Determining the rate of return

3 (1) The expert panel must comply with this paragraph when determining under paragraph 2 whether the rate of return should be changed or kept unchanged (‘the rate determination’).

(2) The expert panel must make the rate determination on the basis that the rate of return should be the rate that, in the opinion of the expert panel, a recipient of relevant damages could reasonably be expected to achieve if the recipient invested the relevant damages for the purpose of securing that—

(a) the relevant damages would meet the losses and costs for which they are awarded;

(b) the relevant damages would meet those losses and costs at the time or times when they fall to be met by the relevant damages; and

(c) the relevant damages would be exhausted at the end of the period for which they are awarded.

(3) In making the rate determination as required by sub-paragraph (2), the expert panel must make the following assumptions—

(a) the assumption that the relevant damages are payable in a lump sum (rather than under an order for periodical payments);

(b) the assumption that the recipient of the relevant damages is properly advised on the investment of the relevant damages;

(c) the assumption that the recipient of the relevant damages invests the relevant damages in a diversified portfolio of investments;

(d) the assumption that the relevant damages are invested using an approach that involves—

(i) more risk than a very low level of risk, but

(ii) less risk than would ordinarily be accepted by a prudent and properly advised individual investor who has different financial aims.

(4) That does not limit the assumptions which the expert panel may make.
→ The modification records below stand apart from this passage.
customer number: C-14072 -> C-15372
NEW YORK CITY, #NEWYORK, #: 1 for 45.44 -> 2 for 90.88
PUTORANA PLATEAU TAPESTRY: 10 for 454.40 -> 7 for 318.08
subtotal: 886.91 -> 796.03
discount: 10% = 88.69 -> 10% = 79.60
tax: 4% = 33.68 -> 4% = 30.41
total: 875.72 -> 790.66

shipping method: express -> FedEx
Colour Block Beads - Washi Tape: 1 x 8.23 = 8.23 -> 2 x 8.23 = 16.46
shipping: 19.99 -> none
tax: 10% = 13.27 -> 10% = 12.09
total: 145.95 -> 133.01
(5) In making the rate determination as required by sub-paragraph (2), the expert panel must—

(a) have regard to the actual returns that are available to investors;

(b) have regard to the actual investments made by investors of relevant damages; and

(c) make such allowances for taxation, inflation and investment management costs as the expert panel thinks appropriate.
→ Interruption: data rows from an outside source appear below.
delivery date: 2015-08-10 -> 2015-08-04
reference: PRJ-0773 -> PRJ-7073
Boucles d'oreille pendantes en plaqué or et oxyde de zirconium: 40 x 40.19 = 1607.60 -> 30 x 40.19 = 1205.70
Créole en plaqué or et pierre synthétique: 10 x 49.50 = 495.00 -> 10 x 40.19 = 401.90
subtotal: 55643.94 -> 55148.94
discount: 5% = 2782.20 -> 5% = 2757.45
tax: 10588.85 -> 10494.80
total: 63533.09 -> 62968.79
(6) That does not limit the factors which may inform the expert panel when making the rate determination.

(7) In this paragraph ‘relevant damages’ means a sum awarded as damages for future pecuniary loss in an action for personal injury.

Determination

4 When the expert panel makes a rate determination, the expert panel must give reasons for the rate determination made.

Expert panel

5 (1) For each review of a rate of return, the Lord Chancellor is to establish a panel (referred to in this Schedule as an ‘expert panel’) consisting of—

(a) the Government Actuary, who is to chair the panel; and

(b) four other members appointed by the Lord Chancellor.

(2) The Lord Chancellor must exercise the power to appoint the appointed members to secure that—

(a) one appointed member has experience as an actuary;

(b) one appointed member has experience of managing investments;

(c) one appointed member has experience as an economist;

(d) one appointed member has experience in consumer matters as relating to investments.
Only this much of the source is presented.